The Gold House Book Club

Today, I am so excited to announce the launch of The Gold House Book Club, the first book club made with the intent of promoting the diversity and inclusion of Asian American literature in order to help Asian Americans better understand their identity and culture in today’s political and social climate. Its fantastic lineup has been carefully selected by top Asian American scholars and writers (including Pulitzer Prize-winning writer Viet Thanh Nguyen and The Joy Luck Club author Amy Tan), and includes selections for not only adults and young adults, but also beginners, early readers, and middle grade readers.

I am so incredibly thrilled that Gold House reached out to me to promote this club, because it’s representative of why this blog means so much to me in the first place. My primary goal has always been to promote diverse stories and authors, but the topic of Asian American representation in literature in particular is something that’s very near and dear to my heart. As an Indian American myself, I haven’t seen too many characters who look like me in the books I’ve read (read: almost none), and I’ve talked about this in posts such as this one, where I tried to articulate how I felt the first time I read a book with an Indian American protagonist. Of course, I was even more excited about this book club when I learned that one of the books planned for this upcoming year is The Namesake by Jhumpa Lahiri, a book about bridging generations and biculturalism by an Indian American author, and that the advisory council for the book club includes multipleIndian Americans. Our community is one of the more underrepresented in the Asian American genre, so it is absolutely amazing to see so much diversity and inclusion even within a book club dedicated to Asian American inclusion. This is the first book club of its kind, and I am honored to be sharing it with you all.


Gold House, the non-profit collective of Asian and Pacific Islander cultural leaders behind movements like #GoldOpen, is launching its inaugural Book Club on October 1st to uncover and codify Asian identity through other artistic mediums. After a successful pilot event with The Joy Luck Club this summer – which featured author Amy Tan with every Joy Luck Club daughter from the feature film (Lauren Tom, Ming-Na Wen, Rosalind Chao, and Tamlyn Tomita) – Gold House is formalizing the Book Club as a series of curated book lists and virtual events to help Asian Americans better understand their identity and culture in today’s political and social climate. 

The inaugural Book Club List features six books selected through a rigorous process with the help of an Advisory Council of leading Asian American writers, activists, and academics, including Amy Tan, Pulitzer Prize-winning writer Viet Thanh Nguyen, and many of the nation’s leading Asian American Studies professors.

One book will be featured each month beginning in October with Jose Antonio Vargas’ Dear America: Notes of an Undocumented Citizen in honor of Filipino American History Month. Each List will also feature a selection of Asian American children’s books to help families highlight diverse stories in the early stages of their children’s development. The live virtual events will expand on both to engage the community in identity-driven conversations, ranging from an interactive children’s story hour to panel discussions—featuring the selected authors as well as members of the Advisory Council.

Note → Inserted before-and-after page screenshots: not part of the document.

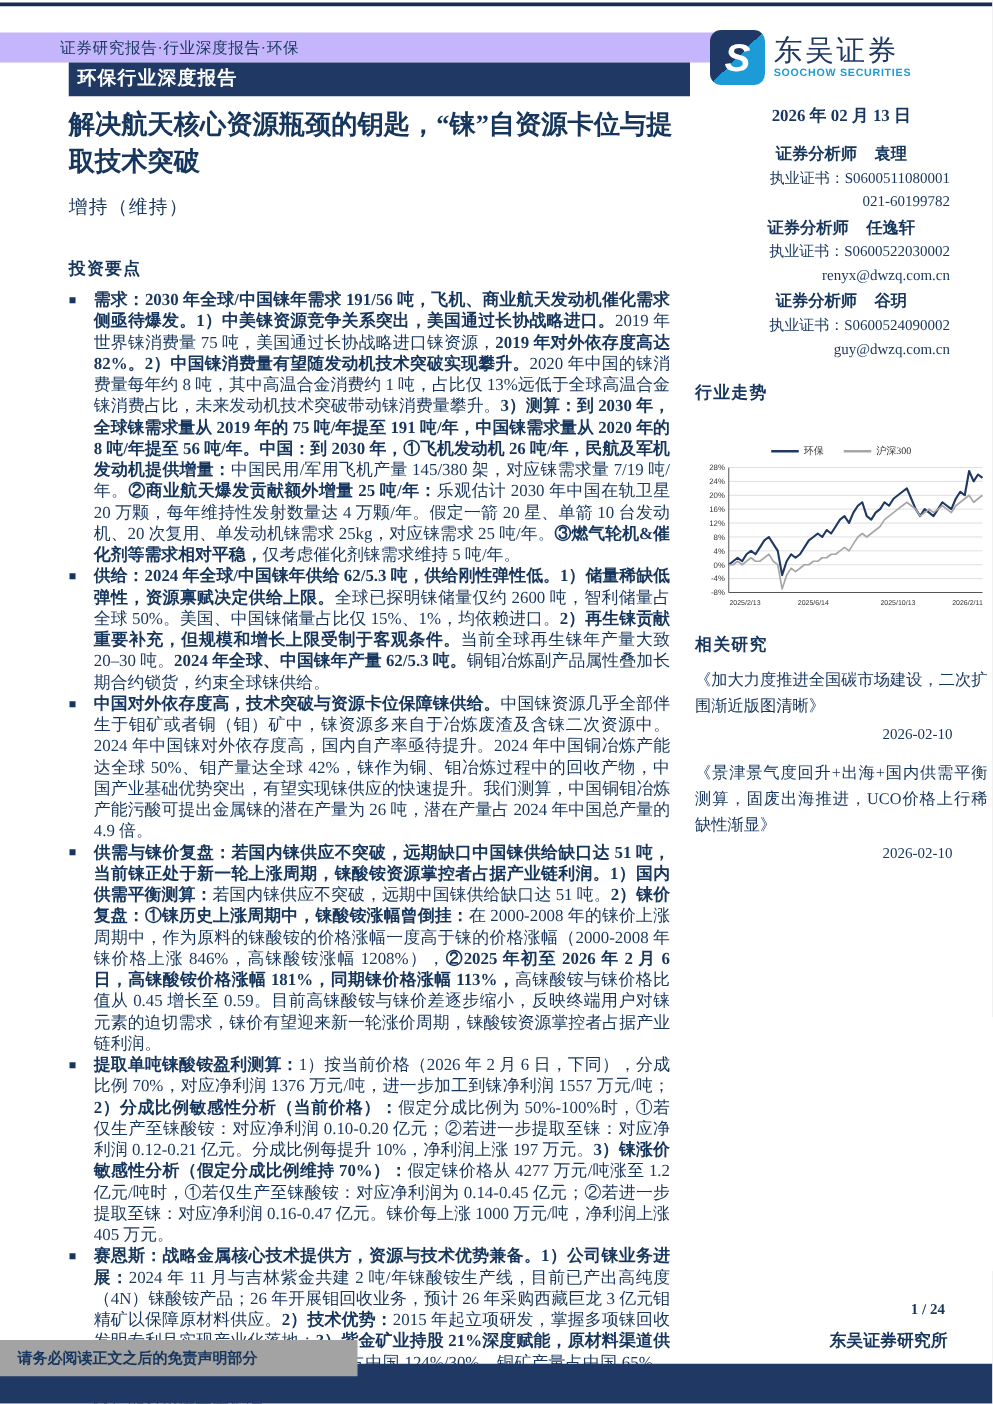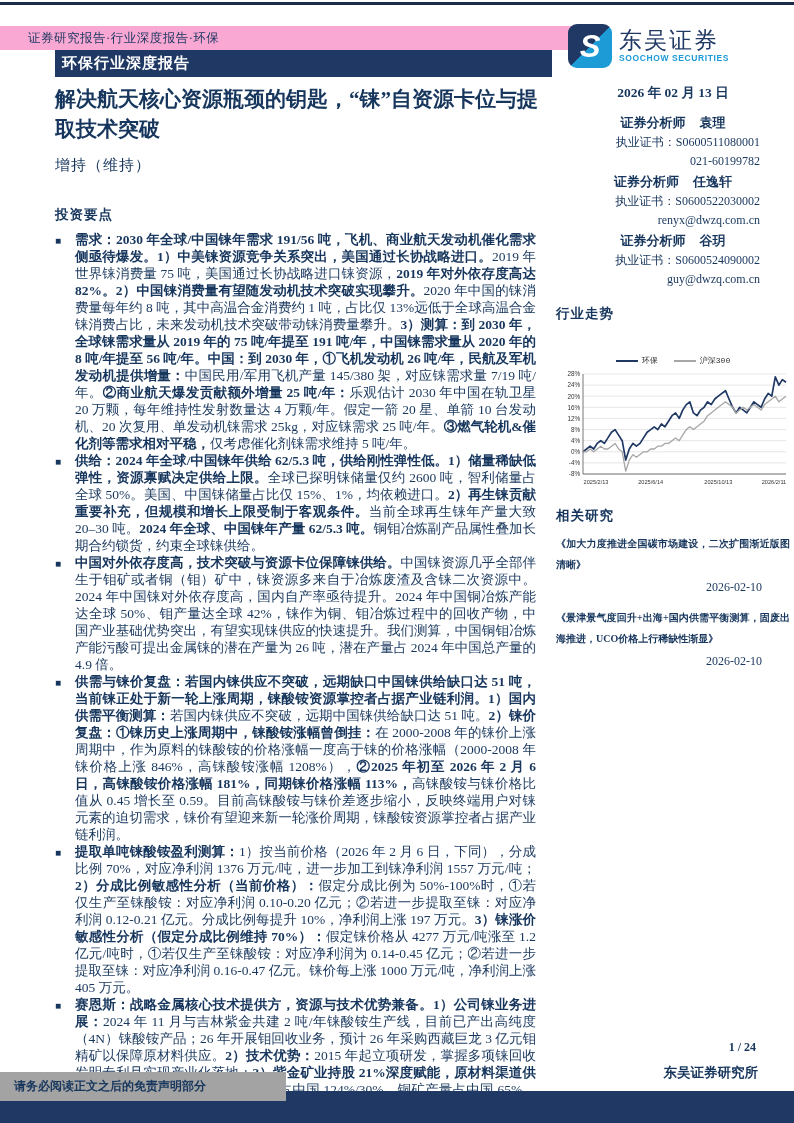"证券研究报告·行业深度报告·环保" .tag-bar { background: #f9a8d4 -> #c4b5fd; padding-left: 28px -> 48px }
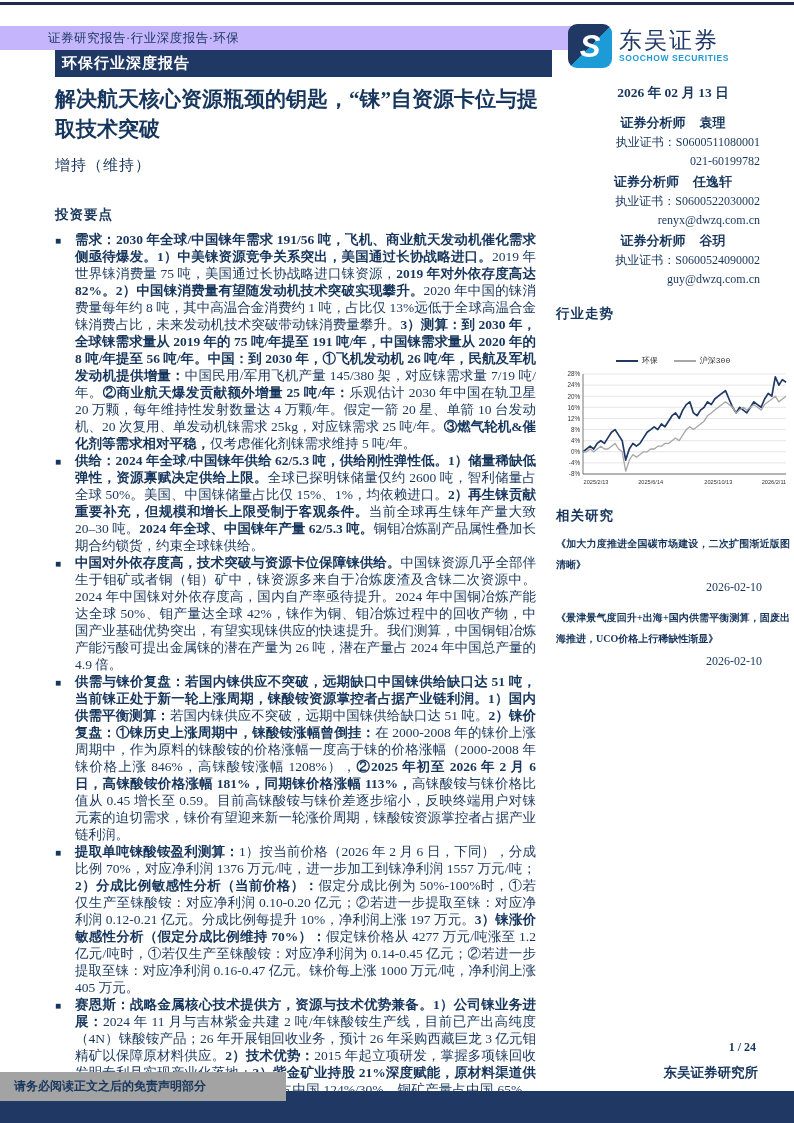"环保" .chart-legend { font-family: Liberation Mono, monospace -> Liberation Serif, serif }
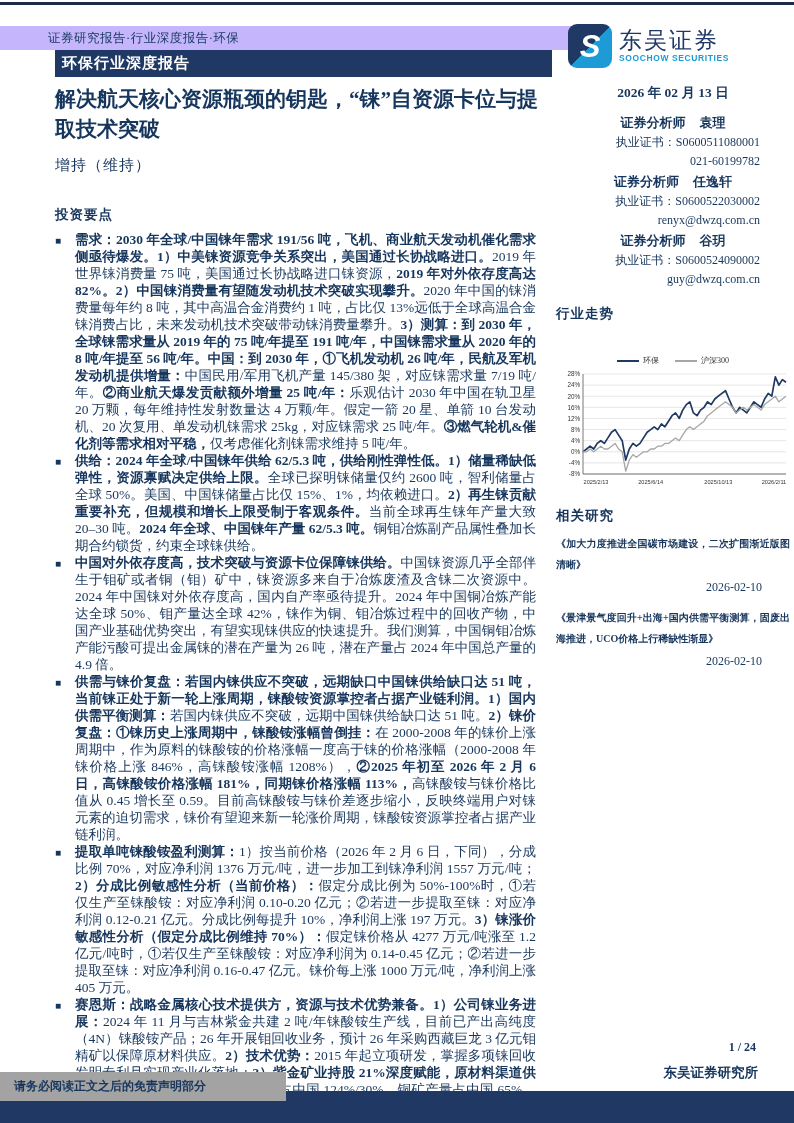"《加大力度推进全国碳市场建设，二次扩围渐近版图清晰》" .rel-title { font-size: 10px -> 13px; font-weight: bold -> none }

“This has been a year of reckoning for race in America, and many APIs have re-examined what it means to be Asian American. We recognized this unique and galvanizing opportunity to create space for our community to explore the issues that inform our identity by leveraging the rich catalog of stories written by API authors. We’re excited to contribute these moments of discussion and introspection while highlighting our representation in the literary landscape,” Gold House Book Club Director Cindy Joung said. 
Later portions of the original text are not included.